Edtv Reviewed by Christian Pyle Directed by Ron Howard Written by Lowell Ganz and Babaloo Mandel (based on a screenplay by Emile Gaudreault and Sylvie Bouchard) Starring Matthew McConaughey, Jenna Elfman, Woody Harrelson, Sally Kirkland, Martin Landau, Ellen DeGeneres and Rob Reiner Grade: B
TV producer Cynthia Topping (Ellen DeGeneres) has an idea for a cable network specializing in "reality shows": take an average joe and broadcast his life on TV everyday. A talent search turns up Ed. Ed Pekurny (Matthew McConaughey) is a nobody, a 31-year-old video store clerk with no ambition. He takes the offer and Ed TV is born. The show becomes a phenomenon when a romance develops between Ed and his brother's girlfriend Shari (Jenna Elfman). However, Shari objects to dating with millions of peeping toms watching. Ed doesn't understand; although he's strangely unexcited about being a star, he accepts his on-camera life casually.
Life becomes increasingly difficult for Ed and his family. Everywhere he goes crowds and cameras follow, and the constant attention threatens to devour everyone around him. "USA Today" takes polls on whether Shari is good enough for Ed. When Ed's father (Dennis Hopper) returns after a twenty-year absence, the cameras record Ed's emotional confrontation with his mother (Sally Kirkland) and stepfather (Martin Landau). When Ed decides he wants out, the network executive (Rob Reiner) says that Ed's contract gives them the right to film him for as long as they want.

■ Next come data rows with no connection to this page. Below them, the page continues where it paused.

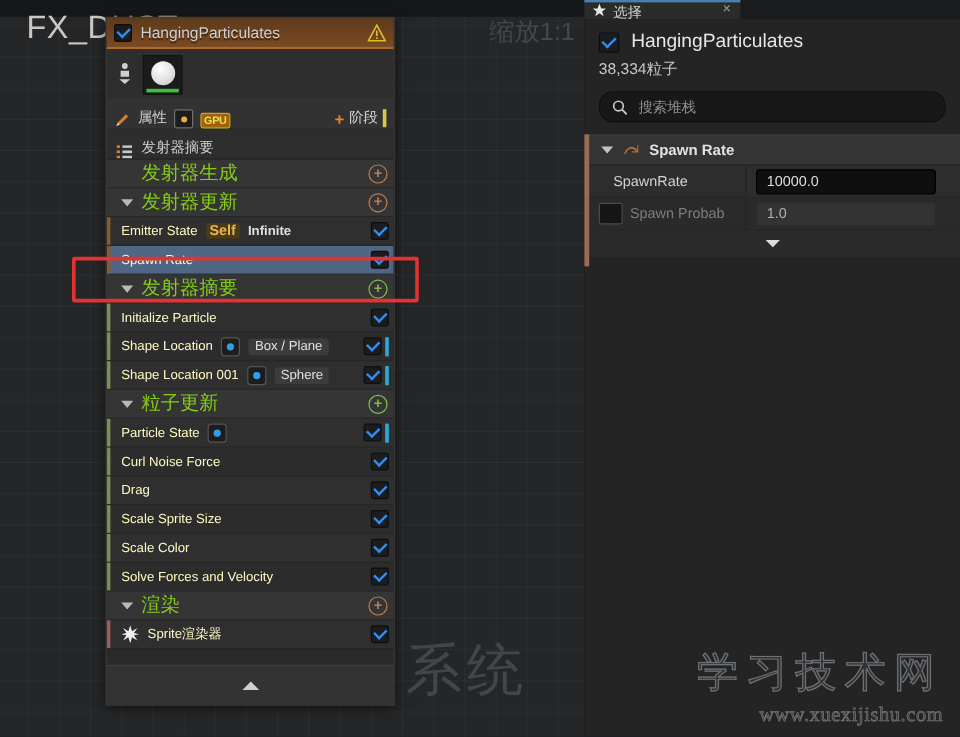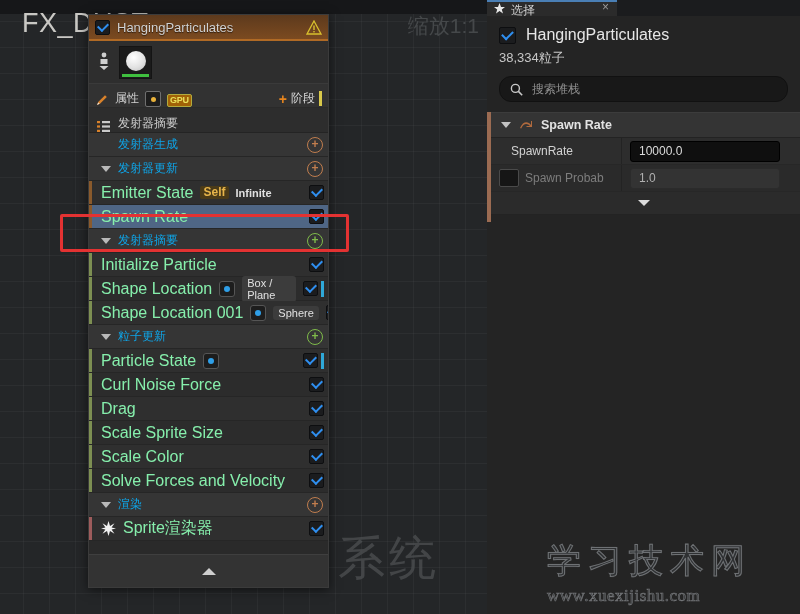--- a/index.html
+++ b/index.html
@@ -159,7 +159,7 @@
     border-top:6px solid #b9b9b9; flex:0 0 auto;
   }
   .caret-spacer{width:10px;flex:0 0 auto;}
-  .group-label{font-size:12px;color:#0ea5e9;}
+  .group-label{font-size:16px;color:#84cc16;}
   .circle-plus{
     margin-left:auto;width:14px;height:14px;border-radius:50%;
     border:1px solid #c07d4e;color:#c07d4e;font-size:12px;line-height:12px;

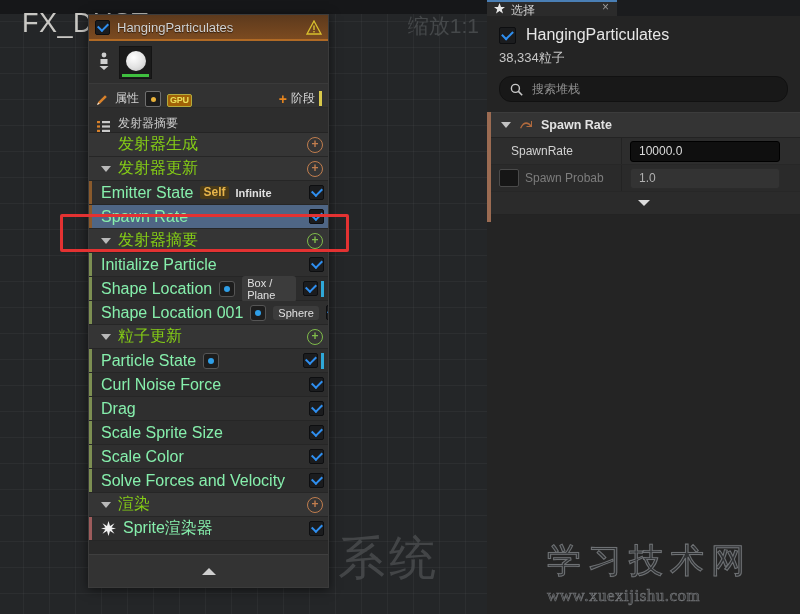--- a/index.html
+++ b/index.html
@@ -179,7 +179,7 @@
   .strip.green{background:#7d8f52;}
   .strip.red{background:#9e5c5c;}
   .strip.orange{background:#8a5a2c;}
-  .mod-label{font-size:16px;color:#86efac;white-space:nowrap;}
+  .mod-label{font-size:11px;color:#fef9c3;white-space:nowrap;}
   .tag-self{
     font-size:12px;font-weight:bold;color:#e6b44a;background:#4a3a18;
     border-radius:2px;padding:0 3px;line-height:13px;

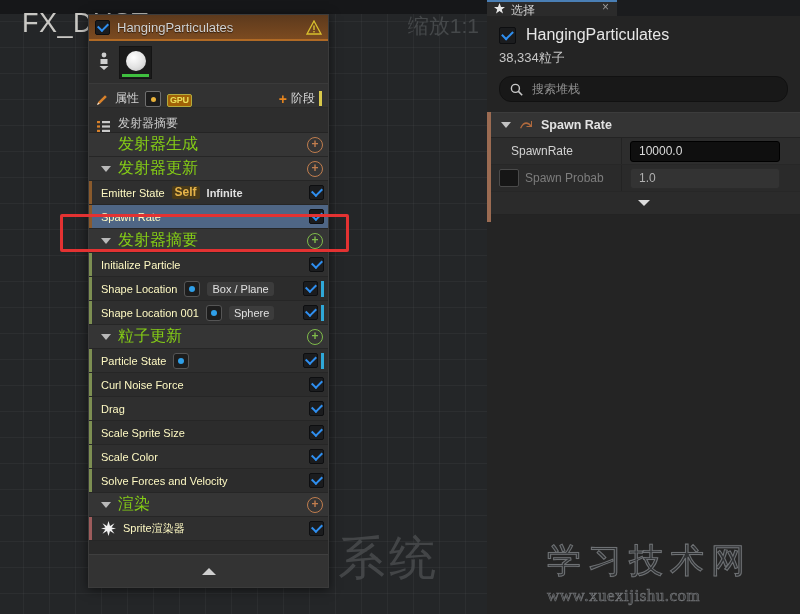--- a/index.html
+++ b/index.html
@@ -52,7 +52,7 @@
   }
   
   .watermark {
-    position:absolute; right: 3px; bottom: 8px; text-align:left;
+    position:absolute; right: 14px; bottom: 8px; text-align:right;
     width: 250px;
   }
   .wm-cn {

When "Edtv" was first advertised, I had the same reaction as most people: "Didn't they already make this movie? It was called 'The Truman Show.'" I ignored the denials of director Ron Howard and various stars as they made the rounds on interview shows and waited until "Ed" came creeping to cable before seeing it. There are basic similarities in the plots of "Ed" and "Truman" (man's life is broadcast on TV, man decides he wants out of the glass house) and in the things they satirize (loss of privacy, pop culture crazes), but the focus is entirely different. In "Truman" those issues were secondary to the more esoteric theme of an everyman (Jim Carrey as Truman) discovering that a god (Ed Harris) controls his life. In the best parts of "Ed," the focus is squarely on the twin streams of voyeurism and exhibitionism that fuel our media-saturated society. And the other parts? By the end, the romantic comedy has taken over center stage, and the movie's attempts to imitate the comedy of "There's Something About Mary" fall flat (like Ed does on Elizabeth Hurley's cat in one such scene).
Matthew McConaughey is the worst actor in Hollywood, but he seems to have finally found his niche in this movie. He was incredibly unconvincing as a lawyer (in "A Time to Kill" and in "Amistad") and as a theologian (in "Contact"), but as a lazy doofus McConaughey lives the part. Among the supporting cast, Martin Landau deserves special mention for his touching performance as Ed's ailing but still upbeat stepfather.
Ironically, a movie about shameless self-promotion offers lots of opportunities for . . . you guessed it . . . shameless self-promotion. The Ed TV broadcasts include an advertising area at the bottom of the screen, and the logos of many real life corporations appear there. Pepsi even puts a soda machine in Ed's apartment. Also, cameos abound. Look for Jay Leno, Bill Maher, RuPaul, Michael Moore, George Plimpton, Merrill Markoe, and Arianna Huffington to appear as themselves.
Bottom line: When "Ed" is on target, it fires straight and true. The rest we've seen before.